Exercise prompt: Reproduce the listing below exactly. Pictures do not belong in the copy.
..............................
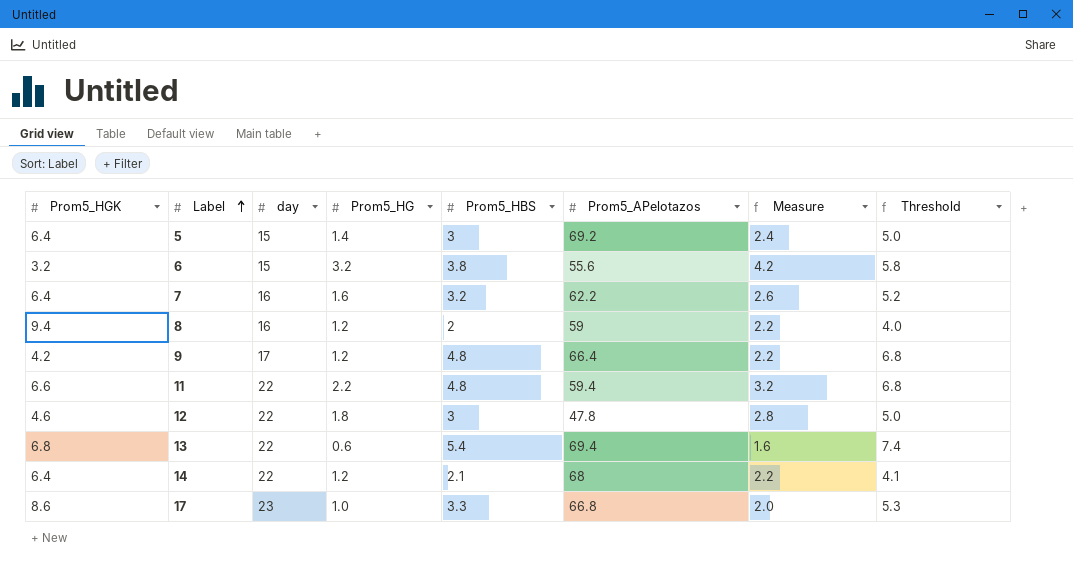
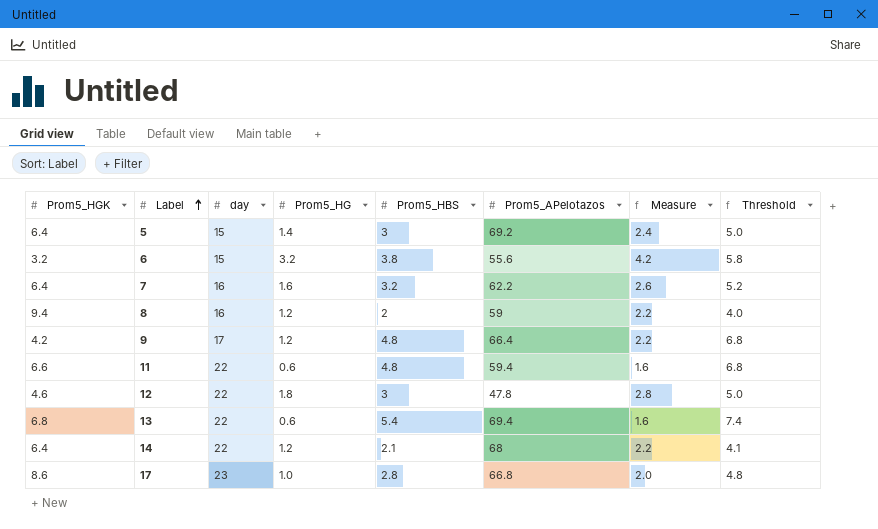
11 | Prom5_HG: 2.2 -> 0.6
11 | Measure: 3.2 -> 1.6
17 | Prom5_HBS: 3.3 -> 2.8
17 | Threshold: 5.3 -> 4.8

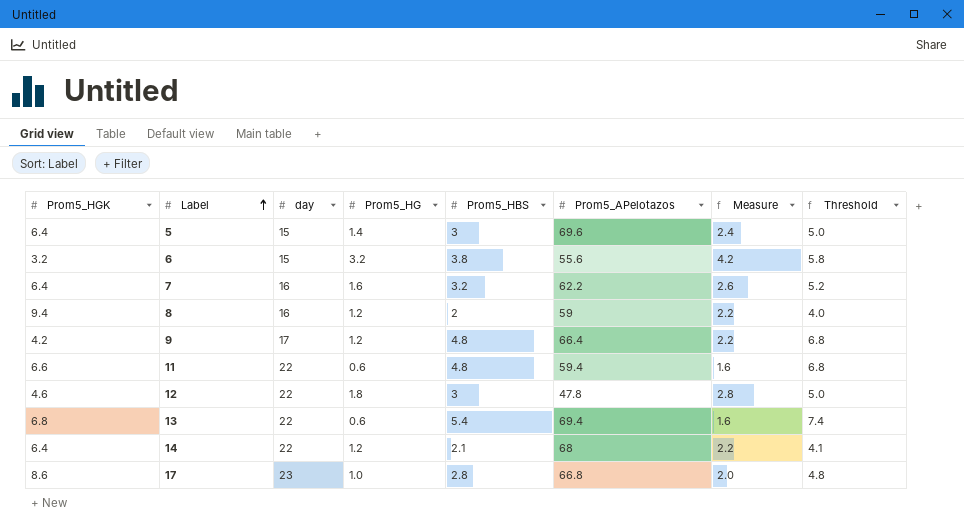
5 | Prom5_APelotazos: 69.2 -> 69.6

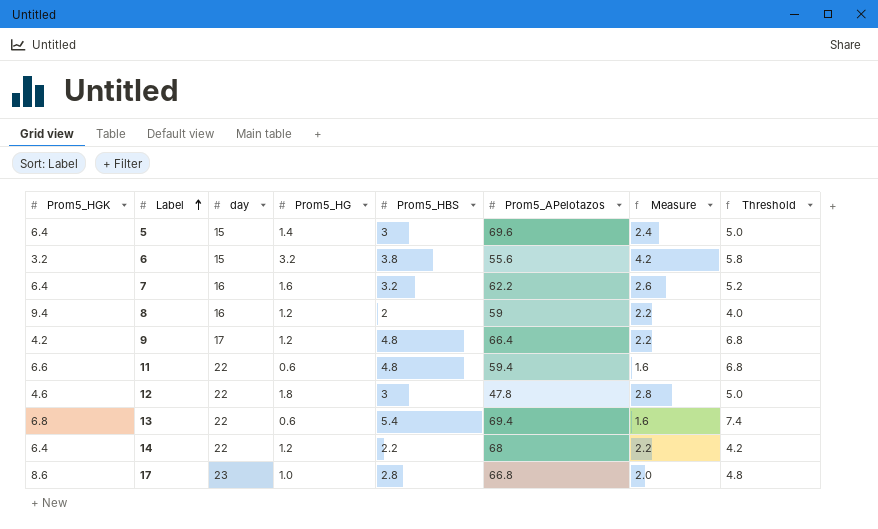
14 | Prom5_HBS: 2.1 -> 2.2
14 | Threshold: 4.1 -> 4.2

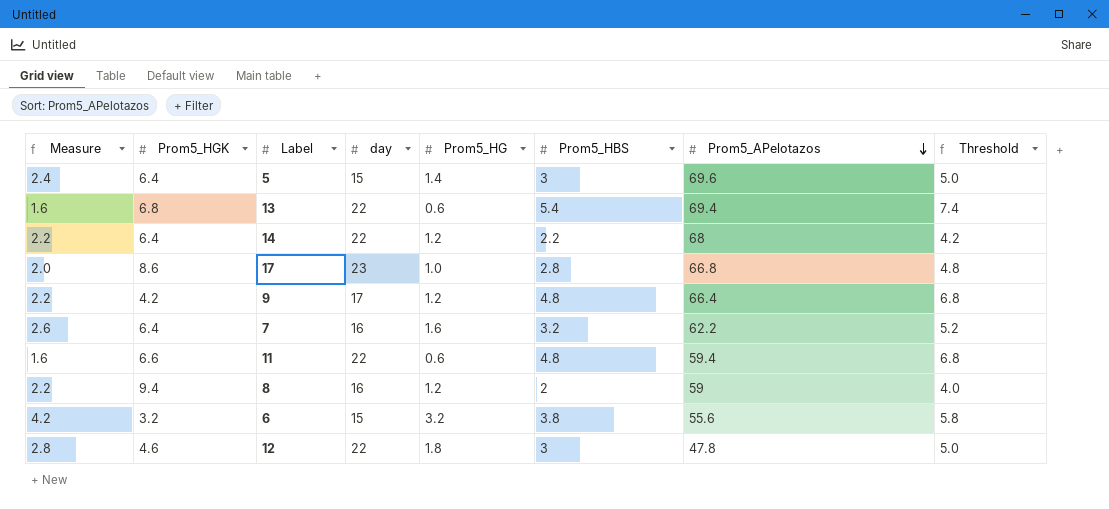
row order: Label ascending -> Prom5_APelotazos descending
column Measure | position: 7 -> 1

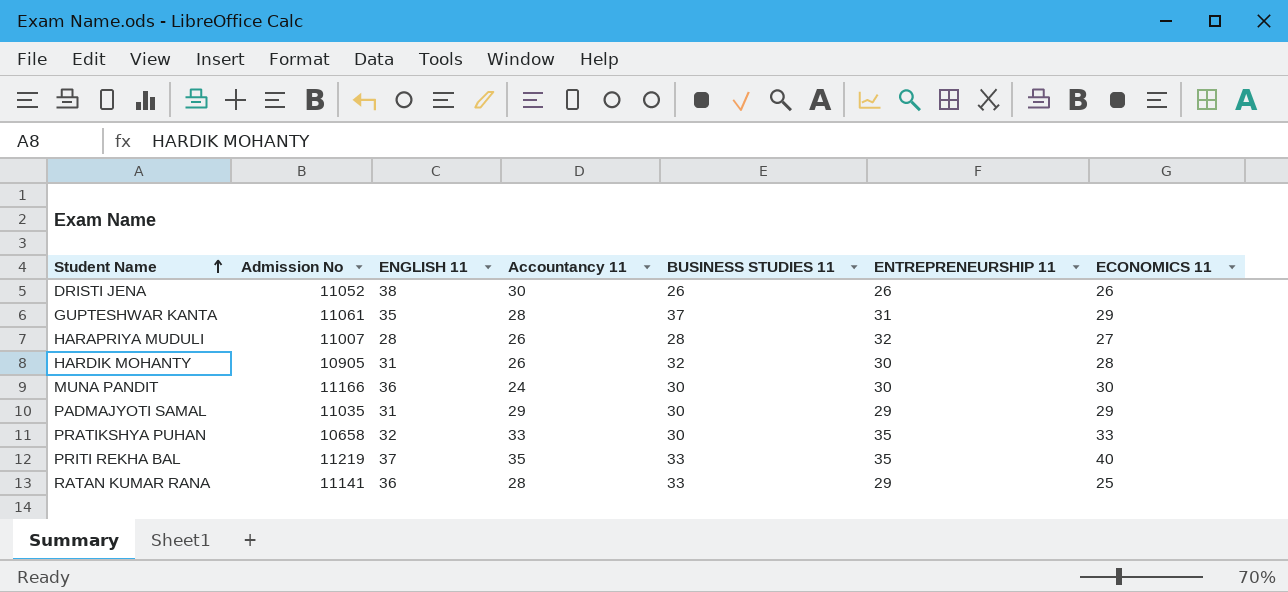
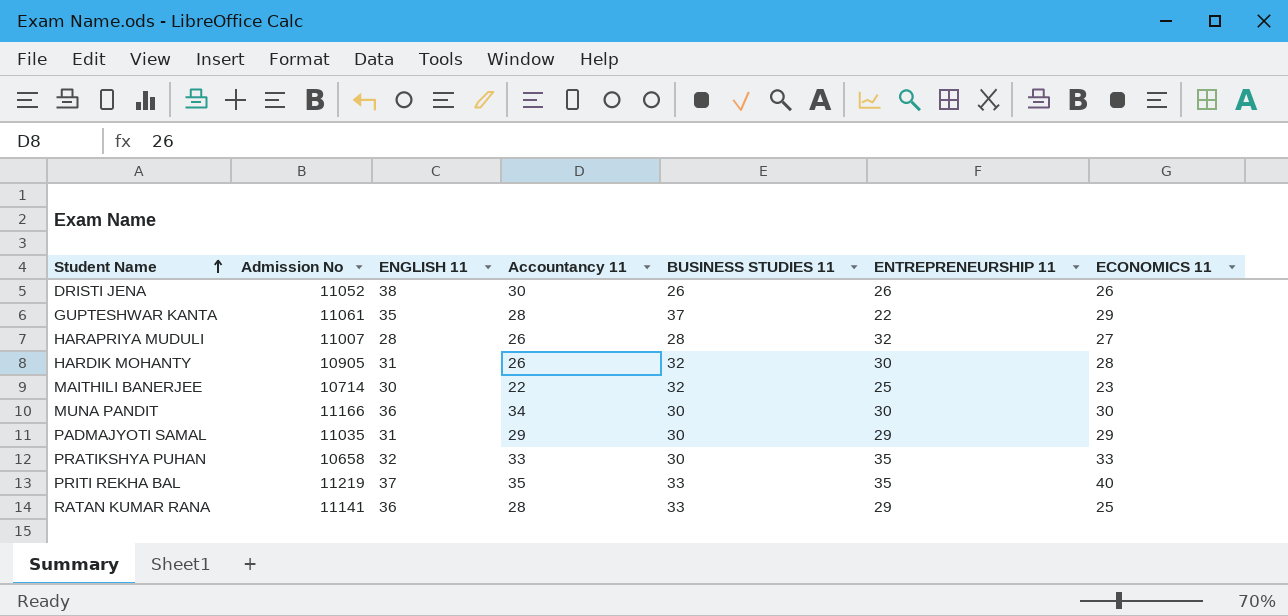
GUPTESHWAR KANTA | ENTREPRENEURSHIP 11: 31 -> 22
row MAITHILI BANERJEE: none -> 10714 | 30 | 22 | 32 | 25 | 23
MUNA PANDIT | Accountancy 11: 24 -> 34

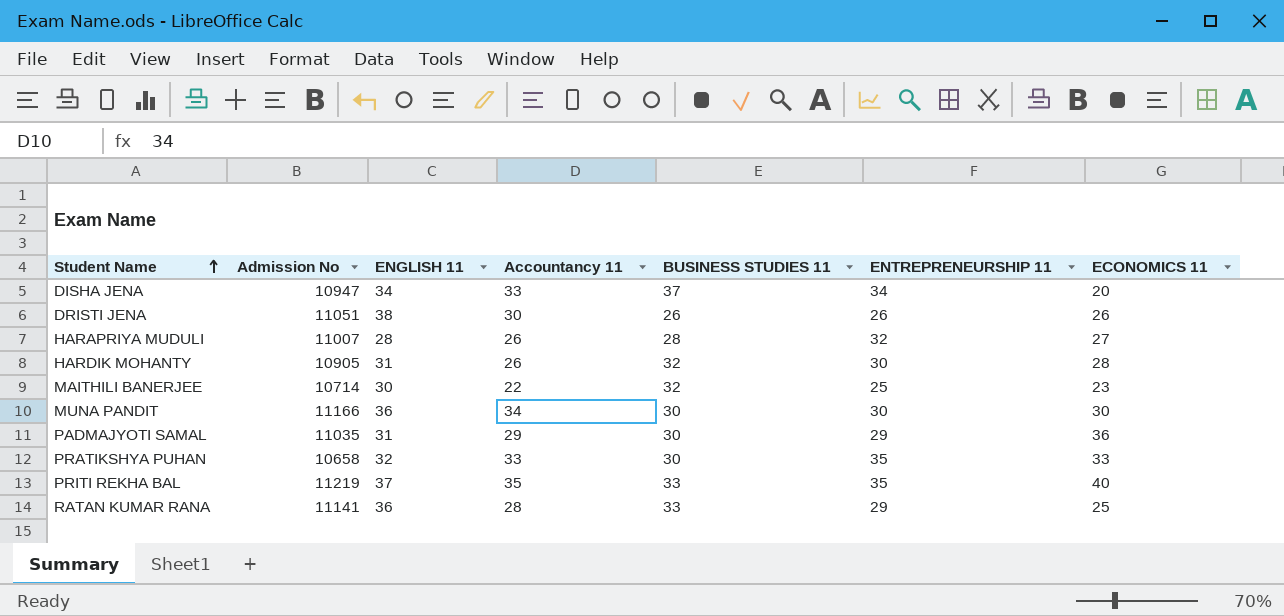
row GUPTESHWAR KANTA: 11061 | 35 | 28 | 37 | 22 | 29 -> none
row DISHA JENA: none -> 10947 | 34 | 33 | 37 | 34 | 20
DRISTI JENA | Admission No: 11052 -> 11051
PADMAJYOTI SAMAL | ECONOMICS 11: 29 -> 36

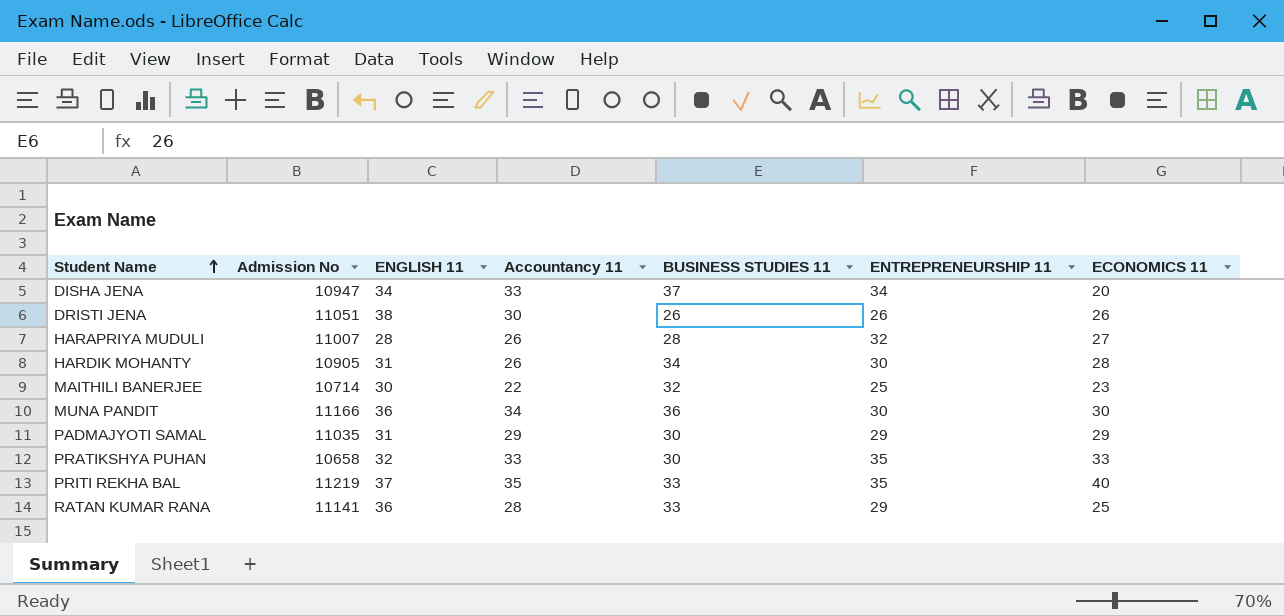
HARDIK MOHANTY | BUSINESS STUDIES 11: 32 -> 34
MUNA PANDIT | BUSINESS STUDIES 11: 30 -> 36
PADMAJYOTI SAMAL | ECONOMICS 11: 36 -> 29

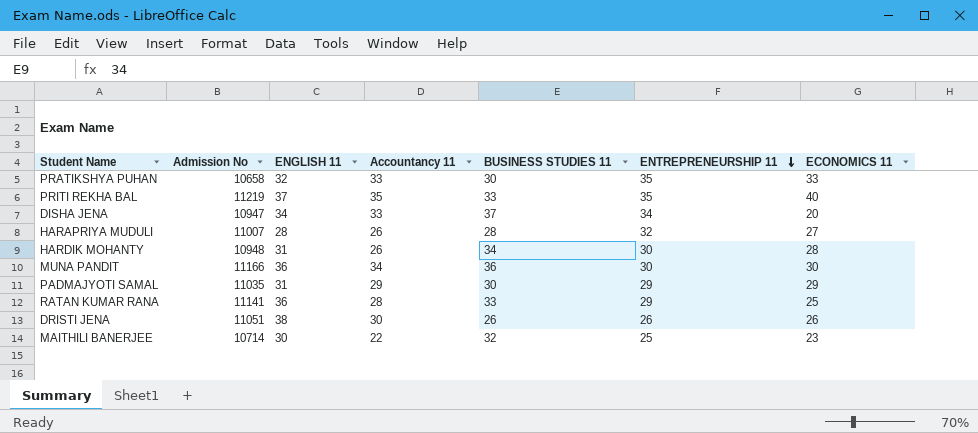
row order: Student Name ascending -> ENTREPRENEURSHIP 11 descending
HARDIK MOHANTY | Admission No: 10905 -> 10948

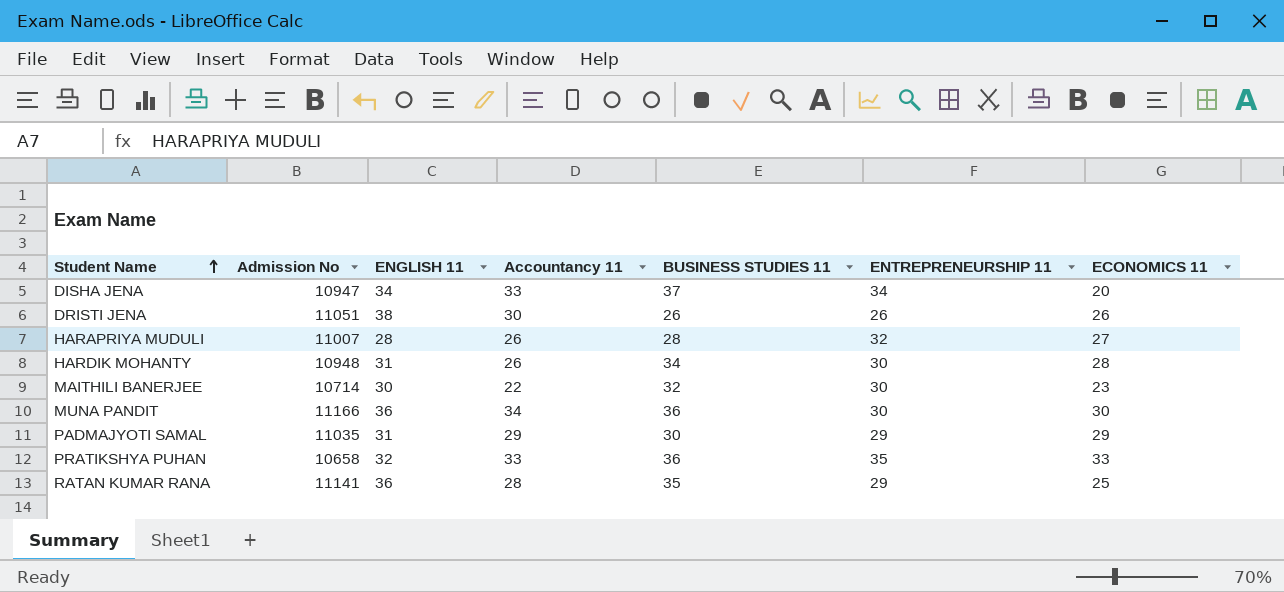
row order: ENTREPRENEURSHIP 11 descending -> Student Name ascending
row PRITI REKHA BAL: 11219 | 37 | 35 | 33 | 35 | 40 -> none
MAITHILI BANERJEE | ENTREPRENEURSHIP 11: 25 -> 30
PRATIKSHYA PUHAN | BUSINESS STUDIES 11: 30 -> 36
RATAN KUMAR RANA | BUSINESS STUDIES 11: 33 -> 35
..............................
Your response:
11 | Prom5_HG: 2.2 -> 0.6
11 | Measure: 3.2 -> 1.6
17 | Prom5_HBS: 3.3 -> 2.8
17 | Threshold: 5.3 -> 4.8

5 | Prom5_APelotazos: 69.2 -> 69.6

14 | Prom5_HBS: 2.1 -> 2.2
14 | Threshold: 4.1 -> 4.2

row order: Label ascending -> Prom5_APelotazos descending
column Measure | position: 7 -> 1

GUPTESHWAR KANTA | ENTREPRENEURSHIP 11: 31 -> 22
row MAITHILI BANERJEE: none -> 10714 | 30 | 22 | 32 | 25 | 23
MUNA PANDIT | Accountancy 11: 24 -> 34

row GUPTESHWAR KANTA: 11061 | 35 | 28 | 37 | 22 | 29 -> none
row DISHA JENA: none -> 10947 | 34 | 33 | 37 | 34 | 20
DRISTI JENA | Admission No: 11052 -> 11051
PADMAJYOTI SAMAL | ECONOMICS 11: 29 -> 36

HARDIK MOHANTY | BUSINESS STUDIES 11: 32 -> 34
MUNA PANDIT | BUSINESS STUDIES 11: 30 -> 36
PADMAJYOTI SAMAL | ECONOMICS 11: 36 -> 29

row order: Student Name ascending -> ENTREPRENEURSHIP 11 descending
HARDIK MOHANTY | Admission No: 10905 -> 10948

row order: ENTREPRENEURSHIP 11 descending -> Student Name ascending
row PRITI REKHA BAL: 11219 | 37 | 35 | 33 | 35 | 40 -> none
MAITHILI BANERJEE | ENTREPRENEURSHIP 11: 25 -> 30
PRATIKSHYA PUHAN | BUSINESS STUDIES 11: 30 -> 36
RATAN KUMAR RANA | BUSINESS STUDIES 11: 33 -> 35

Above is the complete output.